Apesar disso, o procurador Ricardo Pael avalia que, mesmo nas regiões onde a IN 09 foi suspensa, muitas certificações de propriedades já foram emitidas sobre terras indígenas.

“O que se vê é que a Funai e o Incra estão cumprindo sim as decisões, incluindo as terras indígenas não demarcadas nos bancos de dados, porém o estrago já tinha sido feito. Muitos certificados foram emitidos a toque de caixa”, explica o procurador.

É o caso das Terras Indígenas (TIs) Barra Velha do Monte, Comexatibá e Tupinambá de Belmonte, na Bahia, sobre as quais 58 propriedades foram certificadas até o dia 10 de agosto.

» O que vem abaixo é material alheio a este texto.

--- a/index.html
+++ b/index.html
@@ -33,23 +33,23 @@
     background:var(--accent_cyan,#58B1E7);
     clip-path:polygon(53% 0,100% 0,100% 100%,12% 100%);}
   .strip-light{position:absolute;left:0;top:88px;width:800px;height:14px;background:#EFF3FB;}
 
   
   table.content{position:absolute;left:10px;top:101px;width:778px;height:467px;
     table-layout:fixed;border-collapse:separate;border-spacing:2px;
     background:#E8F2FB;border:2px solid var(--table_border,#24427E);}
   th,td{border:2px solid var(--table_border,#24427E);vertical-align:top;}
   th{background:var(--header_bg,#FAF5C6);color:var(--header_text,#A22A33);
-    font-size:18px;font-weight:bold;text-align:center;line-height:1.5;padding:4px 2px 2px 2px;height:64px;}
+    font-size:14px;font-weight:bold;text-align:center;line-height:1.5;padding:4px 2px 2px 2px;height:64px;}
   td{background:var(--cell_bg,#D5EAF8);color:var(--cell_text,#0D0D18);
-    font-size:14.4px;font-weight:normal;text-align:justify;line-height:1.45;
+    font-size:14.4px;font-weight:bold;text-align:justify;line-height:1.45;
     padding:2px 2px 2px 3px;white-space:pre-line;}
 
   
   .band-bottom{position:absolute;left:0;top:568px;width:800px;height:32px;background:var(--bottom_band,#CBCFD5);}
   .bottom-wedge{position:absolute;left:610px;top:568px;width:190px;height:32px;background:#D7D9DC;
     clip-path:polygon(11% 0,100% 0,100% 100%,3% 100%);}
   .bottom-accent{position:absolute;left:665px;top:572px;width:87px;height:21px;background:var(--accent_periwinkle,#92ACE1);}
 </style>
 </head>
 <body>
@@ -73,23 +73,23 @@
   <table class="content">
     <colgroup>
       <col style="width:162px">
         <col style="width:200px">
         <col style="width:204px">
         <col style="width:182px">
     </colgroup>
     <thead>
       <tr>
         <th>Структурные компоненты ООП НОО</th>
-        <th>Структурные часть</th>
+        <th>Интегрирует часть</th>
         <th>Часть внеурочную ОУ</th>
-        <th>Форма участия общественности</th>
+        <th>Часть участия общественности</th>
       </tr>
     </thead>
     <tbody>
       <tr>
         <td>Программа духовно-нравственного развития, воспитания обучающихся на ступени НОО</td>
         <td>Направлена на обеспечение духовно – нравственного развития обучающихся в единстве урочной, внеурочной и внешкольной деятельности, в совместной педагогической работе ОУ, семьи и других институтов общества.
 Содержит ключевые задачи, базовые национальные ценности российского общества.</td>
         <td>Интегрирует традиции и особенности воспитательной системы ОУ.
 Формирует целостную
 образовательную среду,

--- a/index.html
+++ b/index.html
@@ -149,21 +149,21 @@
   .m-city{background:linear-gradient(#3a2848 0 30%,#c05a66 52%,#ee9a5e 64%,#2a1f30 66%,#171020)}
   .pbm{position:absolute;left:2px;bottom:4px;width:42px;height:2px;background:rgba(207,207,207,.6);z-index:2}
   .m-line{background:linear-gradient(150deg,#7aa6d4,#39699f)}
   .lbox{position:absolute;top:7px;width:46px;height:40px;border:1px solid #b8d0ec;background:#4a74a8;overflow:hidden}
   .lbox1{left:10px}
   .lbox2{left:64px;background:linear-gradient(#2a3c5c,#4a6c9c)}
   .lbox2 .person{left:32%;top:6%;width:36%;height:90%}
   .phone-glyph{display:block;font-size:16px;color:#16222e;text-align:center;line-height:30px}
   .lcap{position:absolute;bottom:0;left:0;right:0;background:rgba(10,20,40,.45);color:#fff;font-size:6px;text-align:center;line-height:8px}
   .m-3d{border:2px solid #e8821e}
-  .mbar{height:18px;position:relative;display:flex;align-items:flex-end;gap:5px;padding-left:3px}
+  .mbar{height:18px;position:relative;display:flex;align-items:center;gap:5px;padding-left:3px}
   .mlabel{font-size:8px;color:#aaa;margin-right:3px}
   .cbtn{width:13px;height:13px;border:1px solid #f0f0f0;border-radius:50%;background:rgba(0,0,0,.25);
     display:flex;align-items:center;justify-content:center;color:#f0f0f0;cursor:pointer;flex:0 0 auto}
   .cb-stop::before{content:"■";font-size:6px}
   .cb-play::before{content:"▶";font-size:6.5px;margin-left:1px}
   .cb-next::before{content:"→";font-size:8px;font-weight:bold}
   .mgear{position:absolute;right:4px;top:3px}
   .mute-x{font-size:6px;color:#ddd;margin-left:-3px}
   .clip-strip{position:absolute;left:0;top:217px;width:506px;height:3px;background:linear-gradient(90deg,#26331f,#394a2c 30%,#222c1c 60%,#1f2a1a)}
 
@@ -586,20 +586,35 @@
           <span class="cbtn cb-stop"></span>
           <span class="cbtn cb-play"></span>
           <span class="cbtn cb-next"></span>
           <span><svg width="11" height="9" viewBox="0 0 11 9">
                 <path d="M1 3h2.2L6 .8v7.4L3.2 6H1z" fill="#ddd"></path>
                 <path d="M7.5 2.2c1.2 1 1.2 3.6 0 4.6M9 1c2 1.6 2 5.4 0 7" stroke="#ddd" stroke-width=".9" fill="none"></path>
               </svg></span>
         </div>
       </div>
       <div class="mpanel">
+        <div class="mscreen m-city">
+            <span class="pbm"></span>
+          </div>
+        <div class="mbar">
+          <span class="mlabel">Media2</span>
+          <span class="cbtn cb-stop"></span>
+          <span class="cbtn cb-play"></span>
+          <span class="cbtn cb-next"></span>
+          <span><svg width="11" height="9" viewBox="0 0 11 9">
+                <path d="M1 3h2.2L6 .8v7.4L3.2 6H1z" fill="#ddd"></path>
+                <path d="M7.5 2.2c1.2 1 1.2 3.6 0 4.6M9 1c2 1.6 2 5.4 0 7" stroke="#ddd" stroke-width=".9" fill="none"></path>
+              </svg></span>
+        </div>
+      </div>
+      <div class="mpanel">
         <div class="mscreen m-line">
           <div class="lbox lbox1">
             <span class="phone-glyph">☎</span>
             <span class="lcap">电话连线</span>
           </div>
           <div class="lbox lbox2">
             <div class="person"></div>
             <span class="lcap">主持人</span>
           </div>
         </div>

A maioria das certificações ocorreu nas semanas seguintes à publicação da Instrução Normativa.

“Foram emitidos mais certificados em maio e junho de 2020 do que durante todo o ano de 2019. Certificados que depois, com as sentenças e trânsito em julgado, teremos que buscar a anulação pontualmente, como já sinalizou o juiz aqui de Cuiabá”, relata Pael.

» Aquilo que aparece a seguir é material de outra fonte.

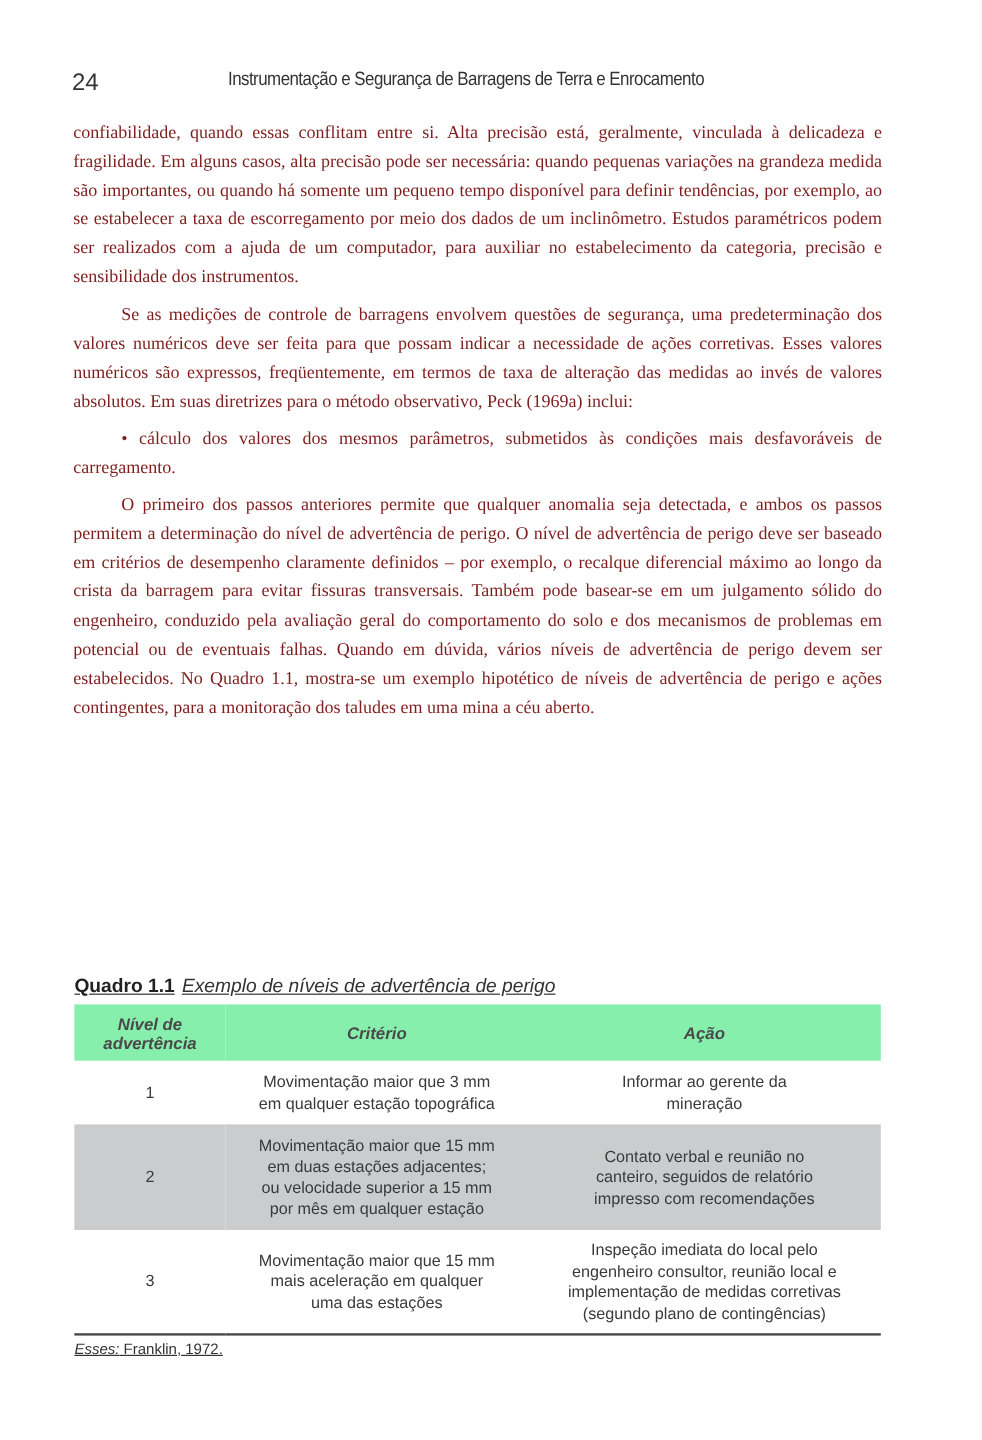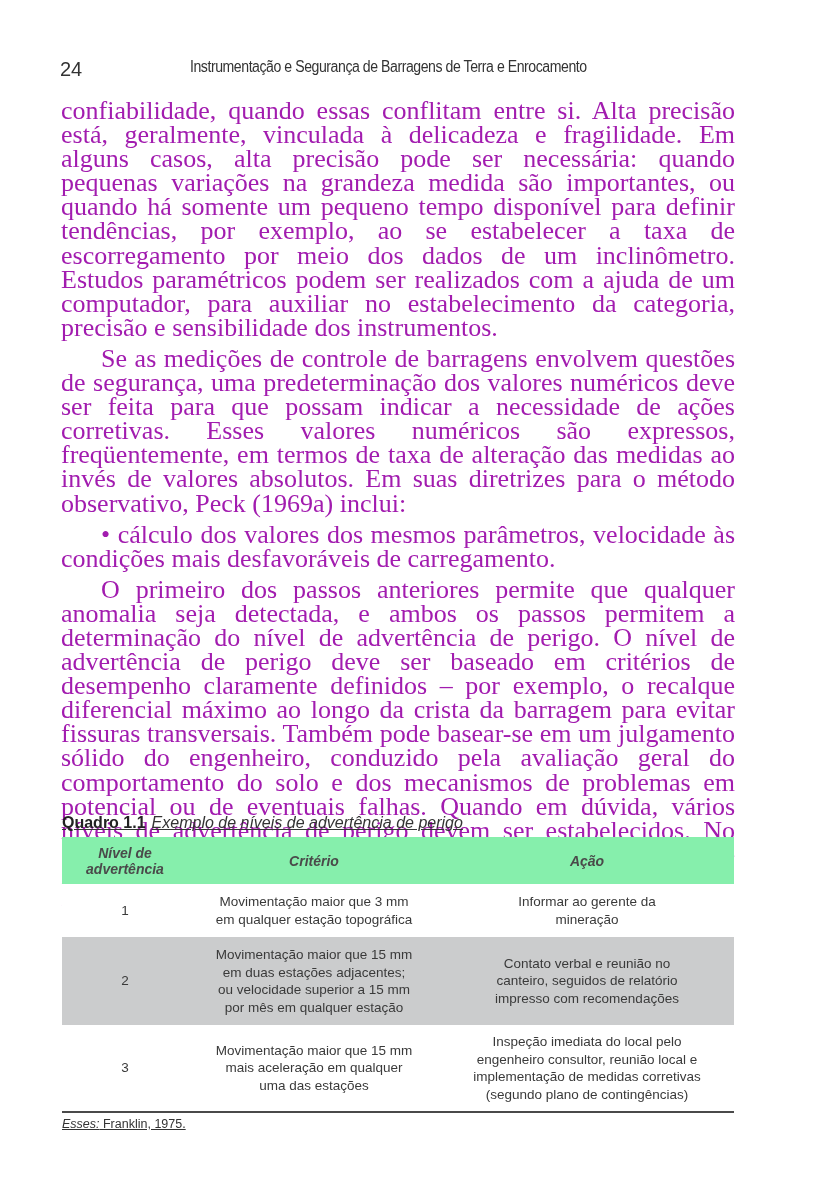--- a/index.html
+++ b/index.html
@@ -39,23 +39,23 @@
       transform-origin: left center;
       white-space: nowrap;
       font-size: 16px;
     }
     .body-text {
       position: absolute;
       top: 99px;
       left: 61px;
       width: 674px;
       font-family: "Liberation Serif", serif;
-      font-size: 26px;
+      font-size: 15px;
       line-height: 24.1px;
-      color: #a21caf;
+      color: #7f1d1d;
     }
     .body-text p {
       margin: 0;
       text-align: justify;
     }
     .body-text p.indent {
       text-indent: 40px;
     }
     .gap-small { margin-top: 7px !important; }
     .gap-med { margin-top: 7px !important; }
@@ -129,21 +129,21 @@
 <body>
 
 <div class="running-head">
   <span class="page-number">24</span>
   <span class="book-title">Instrumentação e Segurança de Barragens de Terra e Enrocamento</span>
 </div>
 
 <div class="body-text">
   <p>confiabilidade, quando essas conflitam entre si. Alta precisão está, geralmente, vinculada à delicadeza e fragilidade. Em alguns casos, alta precisão pode ser necessária: quando pequenas variações na grandeza medida são importantes, ou quando há somente um pequeno tempo disponível para definir tendências, por exemplo, ao se estabelecer a taxa de escorregamento por meio dos dados de um inclinômetro. Estudos paramétricos podem ser realizados com a ajuda de um computador, para auxiliar no estabelecimento da categoria, precisão e sensibilidade dos instrumentos.</p>
   <p class="indent gap-small">Se as medições de controle de barragens envolvem questões de segurança, uma predeterminação dos valores numéricos deve ser feita para que possam indicar a necessidade de ações corretivas. Esses valores numéricos são expressos, freqüentemente, em termos de taxa de alteração das medidas ao invés de valores absolutos. Em suas diretrizes para o método observativo, Peck (1969a) inclui:</p>
-  <p class="indent gap-small">• cálculo dos valores dos mesmos parâmetros, velocidade às condições mais desfavoráveis de carregamento.</p>
+  <p class="indent gap-small">• cálculo dos valores dos mesmos parâmetros, submetidos às condições mais desfavoráveis de carregamento.</p>
   <p class="indent gap-med">O primeiro dos passos anteriores permite que qualquer anomalia seja detectada, e ambos os passos permitem a determinação do nível de advertência de perigo. O nível de advertência de perigo deve ser baseado em critérios de desempenho claramente definidos – por exemplo, o recalque diferencial máximo ao longo da crista da barragem para evitar fissuras transversais. Também pode basear-se em um julgamento sólido do engenheiro, conduzido pela avaliação geral do comportamento do solo e dos mecanismos de problemas em potencial ou de eventuais falhas. Quando em dúvida, vários níveis de advertência de perigo devem ser estabelecidos. No Quadro 1.1, mostra-se um exemplo hipotético de níveis de advertência de perigo e ações contingentes, para a monitoração dos taludes em uma mina a céu aberto.</p>
 </div>
 
 <div class="quadro">
   <div class="quadro-caption">
     <span class="label">Quadro 1.1</span><span class="title">Exemplo de níveis de advertência de perigo</span>
   </div>
   <table class="q">
     <thead>
       <tr>
@@ -177,15 +177,15 @@
 mais aceleração em qualquer
 uma das estações</span></td>
         <td><span class="cell-text">Inspeção imediata do local pelo
 engenheiro consultor, reunião local e
 implementação de medidas corretivas
 (segundo plano de contingências)</span></td>
       </tr>
     </tbody>
   </table>
   <div class="fonte">
-    <span class="fonte-label">Esses:</span><span> Franklin, 1975.</span>
+    <span class="fonte-label">Esses:</span><span> Franklin, 1972.</span>
   </div>
 </div>
 
 </body></html>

Segundo dados da Funai, há no Brasil 243 terras indígenas em estudo, delimitadas, declaradas ou interditadas devido à presença de isolados, mais 19 áreas encaminhadas como reservas indígenas. Todas estas terras são diretamente afetadas pela Instrução Normativa 09.

Ato dos povos indígenas da região sul na Câmara dos Deputados. Foto: Adi Spezia/Cimi

Ato dos povos indígenas da região sul na Câmara dos Deputados. Foto: Adi Spezia/Cimi

Direito originário

As decisões contra a IN 09 ocorrem num momento de muita expectativa para os povos indígenas, em função do caso de repercussão geral que pode ser julgado em breve pelo STF.

A partir de uma disputa possessória envolvendo o território tradicional do povo Xokleng, em Santa Catarina, o julgamento deverá trazer uma posição definitiva dos ministros em relação às demarcações de terras, ao caráter originário dos direitos territoriais indígenas e à tentativa de limitação desse direito pela tese restritiva do marco temporal.

“Além de a IN 09 ser inconstitucional, a Funai em hipótese nenhuma poderia criar uma normativa antes do STF decidir sobre as demarcações de terras no âmbito do recurso extraordinário de repercussão geral”, avalia Rafael Modesto dos Santos, assessor jurídico do Cimi.

“Se o STF reafirmar, como se espera, que as terras indígenas são declaradas, que os povos indígenas têm direito à demarcação e que as posses não indígenas são nulas, como determina nossa Constituição, todas as certificações feitas com base na IN 09 nasceram nulas, viciadas e seus efeitos são nenhum. Por isso, no mínimo, essa normativa deveria ficar suspensa até que o STF julgue o referido recurso”, analisa.

Para o assessor jurídico da Apib, Luiz Eloy Terena, a recente sentença contra a IN 09 “é importante porque resguarda os direitos dos povos indígenas, tendo em vista que estamos vivenciando um contexto político muito adverso, onde as pessoas pensam que está liberado invadir e explorar os territórios tradicionais”.